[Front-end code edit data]
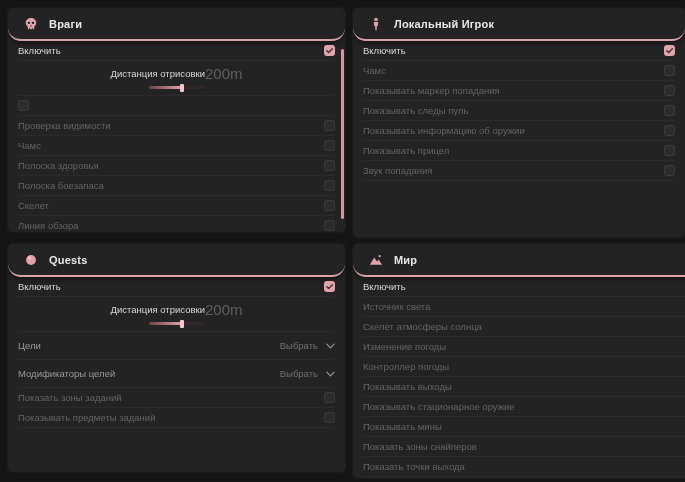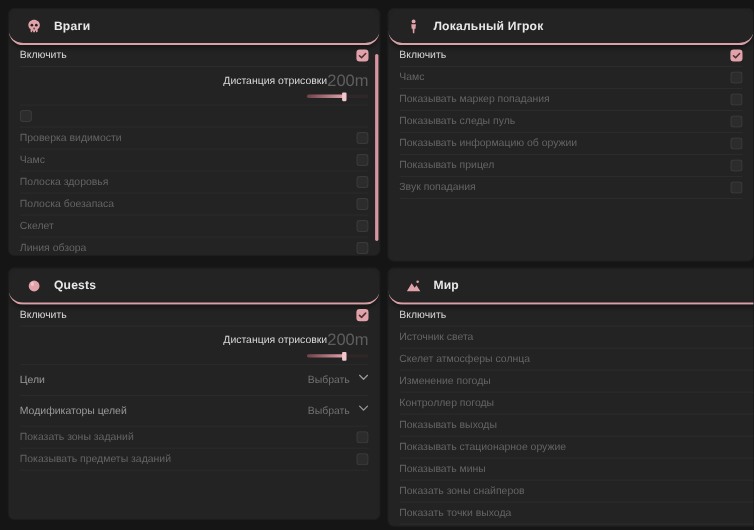"Дистанция отрисовки" .row.slider { align-items: flex-end -> center }
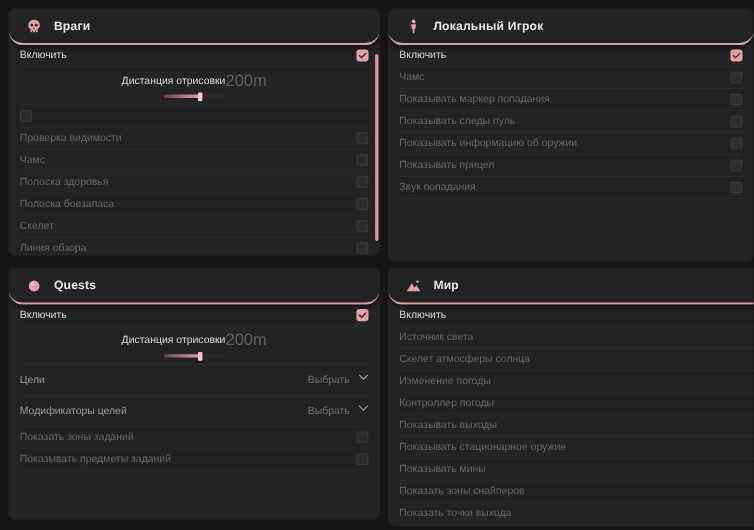"Выбрать" .dd { align-items: none -> center }
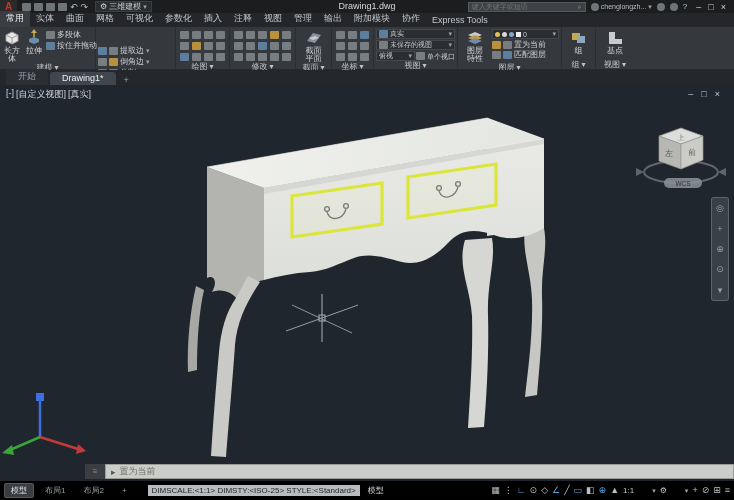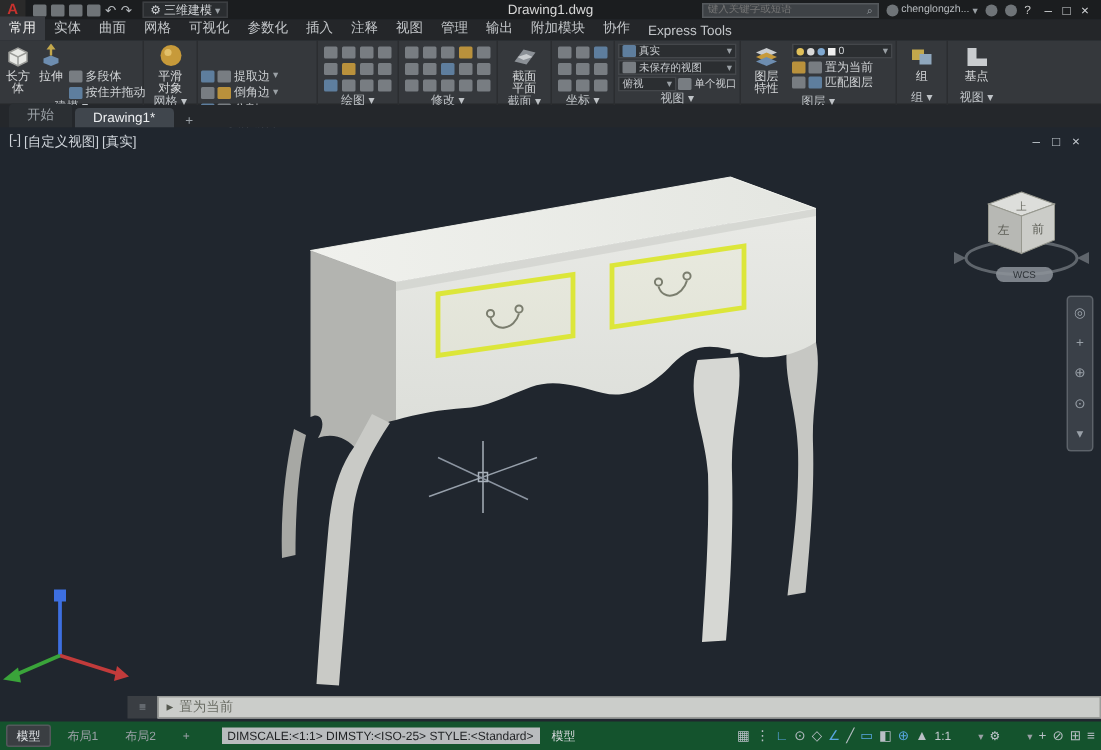"多段体" .txtcol { margin-top: 18px -> 2px }
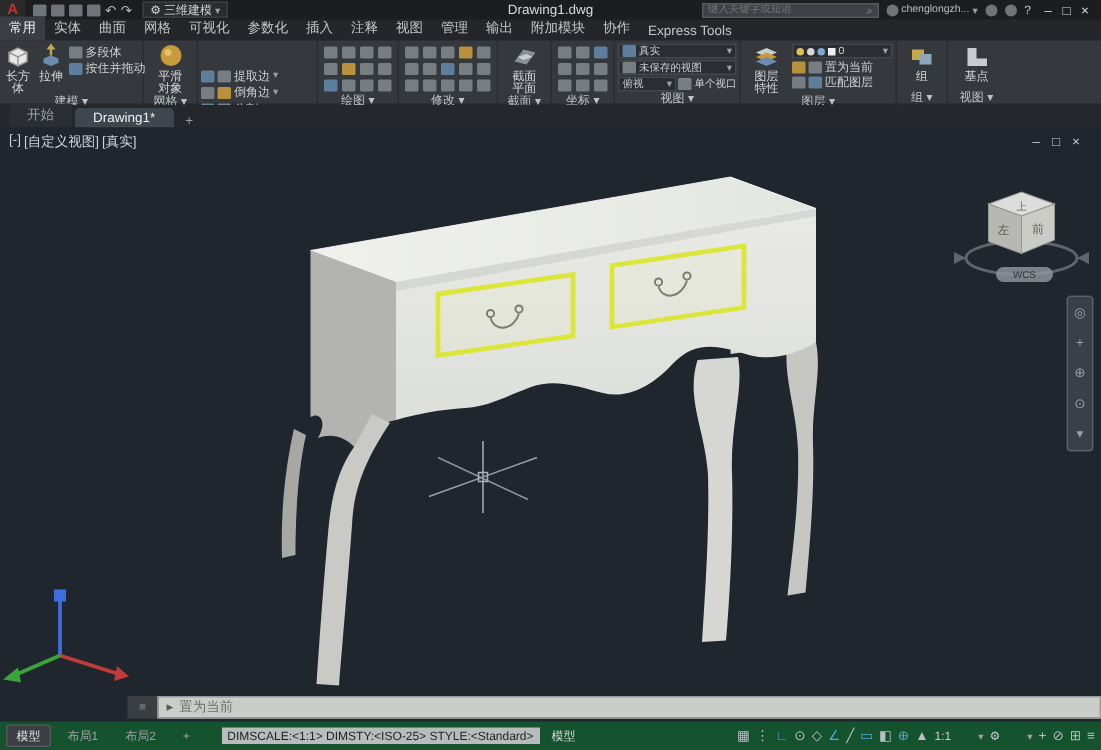"平滑" div.panel { html: <div> <div> <div> <svg> <circle></circle> <circle></circle> </svg> <span>平滑</span> <span>对象</span> </div> </div> <div><span>网格</span> ▾</div> </div> -> none }
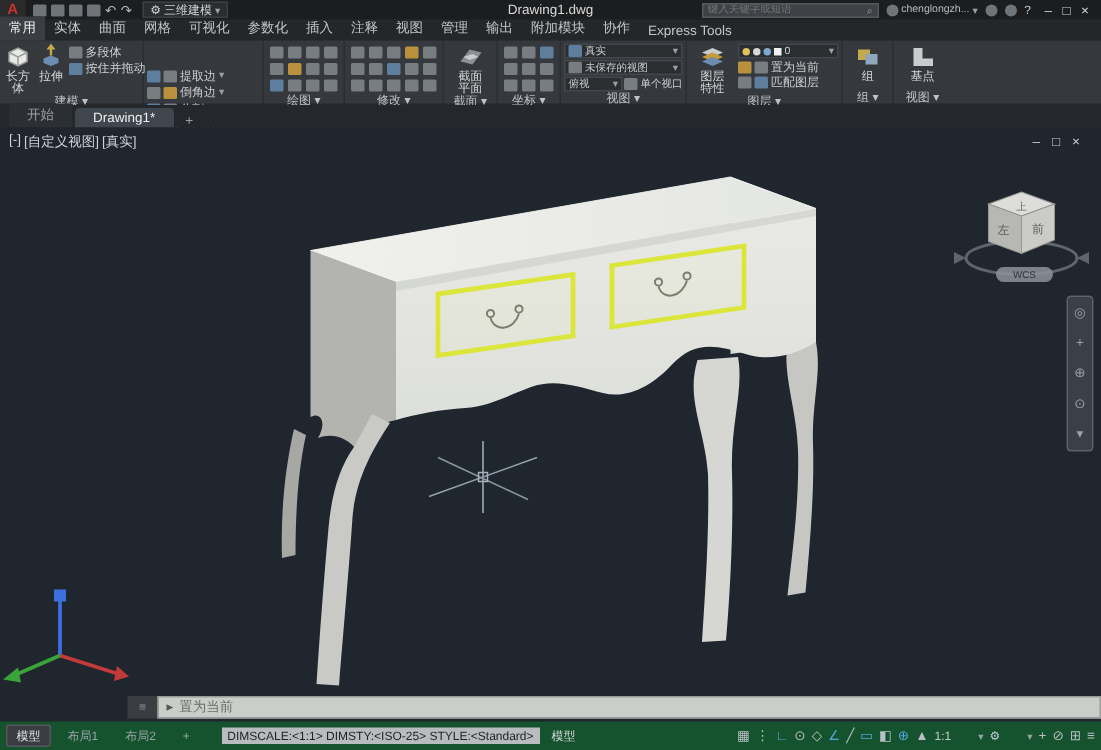"模型" .statusbar { background: #14532d -> #000000 }
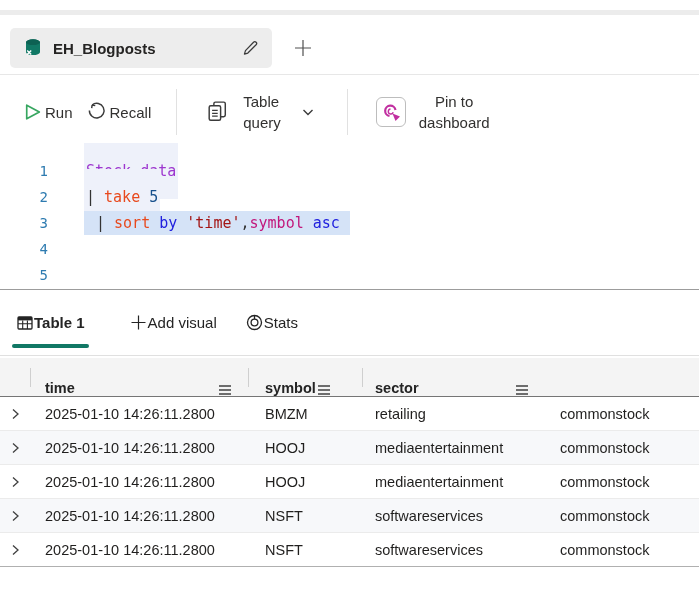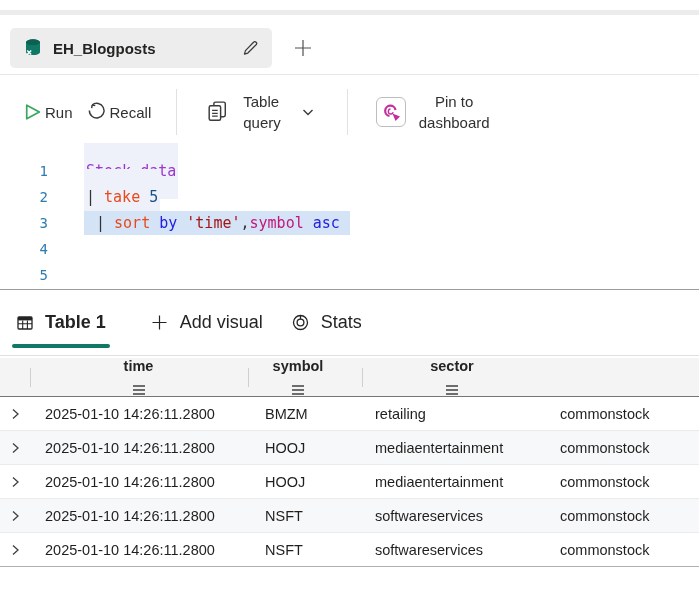"Table 1" .rtab { font-size: 18px -> 15px; gap: 11px -> 0 }
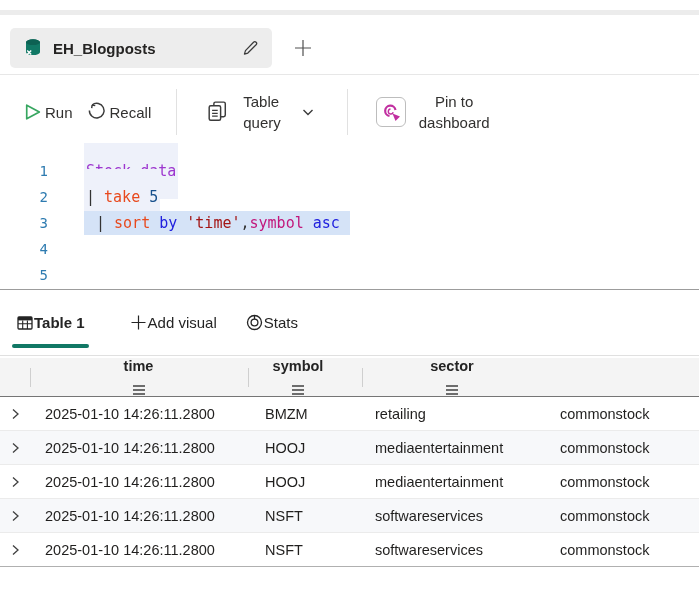"time" .th { align-items: center -> flex-end; flex-direction: column -> none }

- WHAT YOU ARE ASKED TO DO -
Starting from the line with "margin-top: 18px ->" in the records above, repeat each line exactly until you have written the line with "font-size: 18px ->", then stop; drop the pictures.

- TASK RESULT -
"多段体" .txtcol { margin-top: 18px -> 2px }
"平滑" div.panel { html: <div> <div> <div> <svg> <circle></circle> <circle></circle> </svg> <span>平滑</span> <span>对象</span> </div> </div> <div><span>网格</span> ▾</div> </div> -> none }
"模型" .statusbar { background: #14532d -> #000000 }
"Table 1" .rtab { font-size: 18px -> 15px; gap: 11px -> 0 }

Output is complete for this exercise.